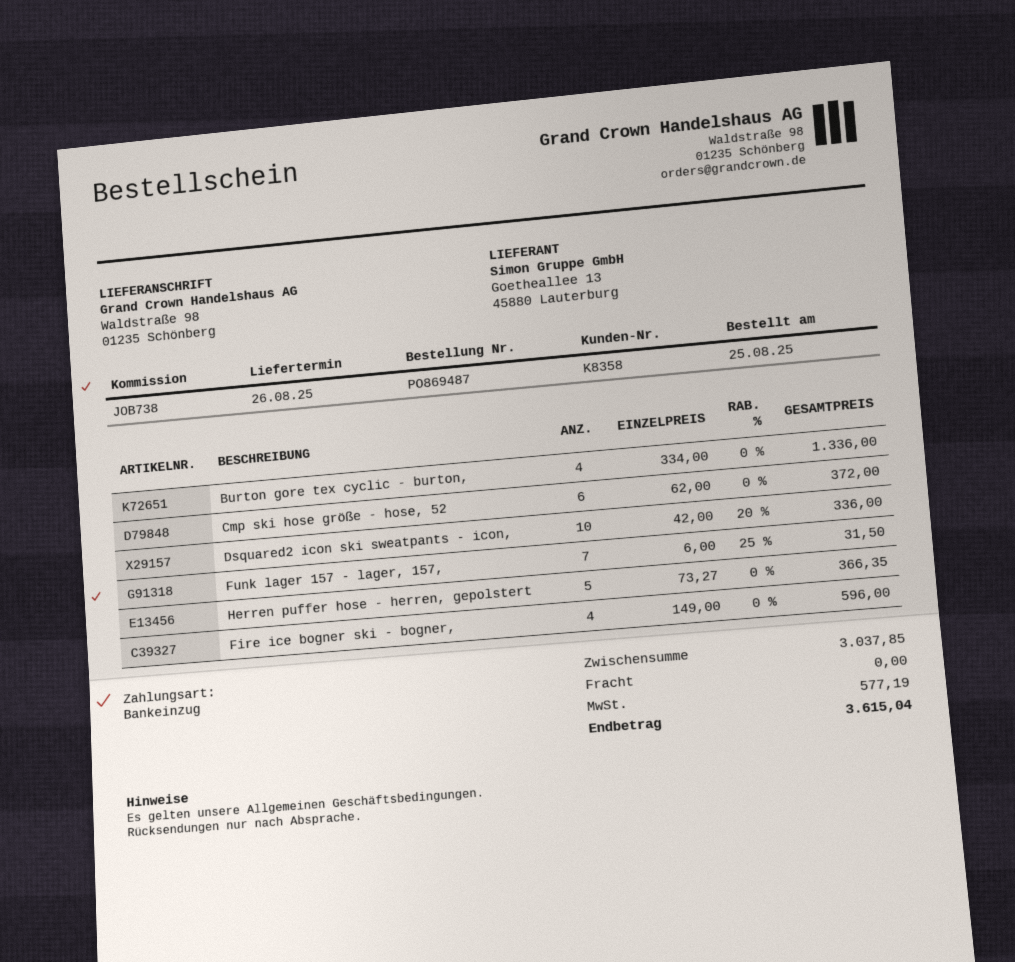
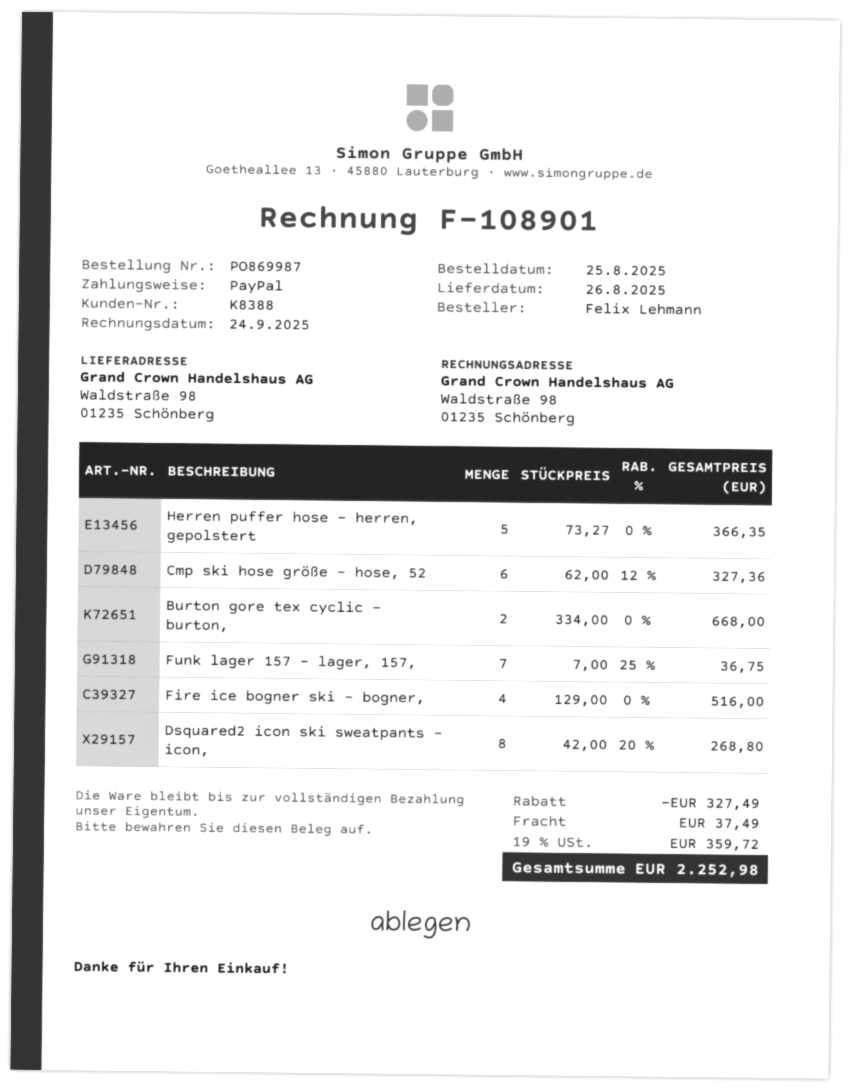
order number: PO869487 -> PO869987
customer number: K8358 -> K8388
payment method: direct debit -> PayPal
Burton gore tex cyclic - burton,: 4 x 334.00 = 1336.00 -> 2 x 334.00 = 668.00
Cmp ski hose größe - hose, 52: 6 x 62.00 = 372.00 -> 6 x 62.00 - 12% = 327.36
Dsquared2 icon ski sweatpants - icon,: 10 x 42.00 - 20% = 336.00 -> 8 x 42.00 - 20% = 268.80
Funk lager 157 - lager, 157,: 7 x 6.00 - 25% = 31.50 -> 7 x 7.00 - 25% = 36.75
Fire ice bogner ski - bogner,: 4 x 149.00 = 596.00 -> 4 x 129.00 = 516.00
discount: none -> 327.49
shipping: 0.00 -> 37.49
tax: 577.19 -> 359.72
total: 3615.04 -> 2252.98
========================
Task objective:
Retype word for word the line above with "discount: none -> 327.49" and all lines after it, nothing else.

Task solution:
discount: none -> 327.49
shipping: 0.00 -> 37.49
tax: 577.19 -> 359.72
total: 3615.04 -> 2252.98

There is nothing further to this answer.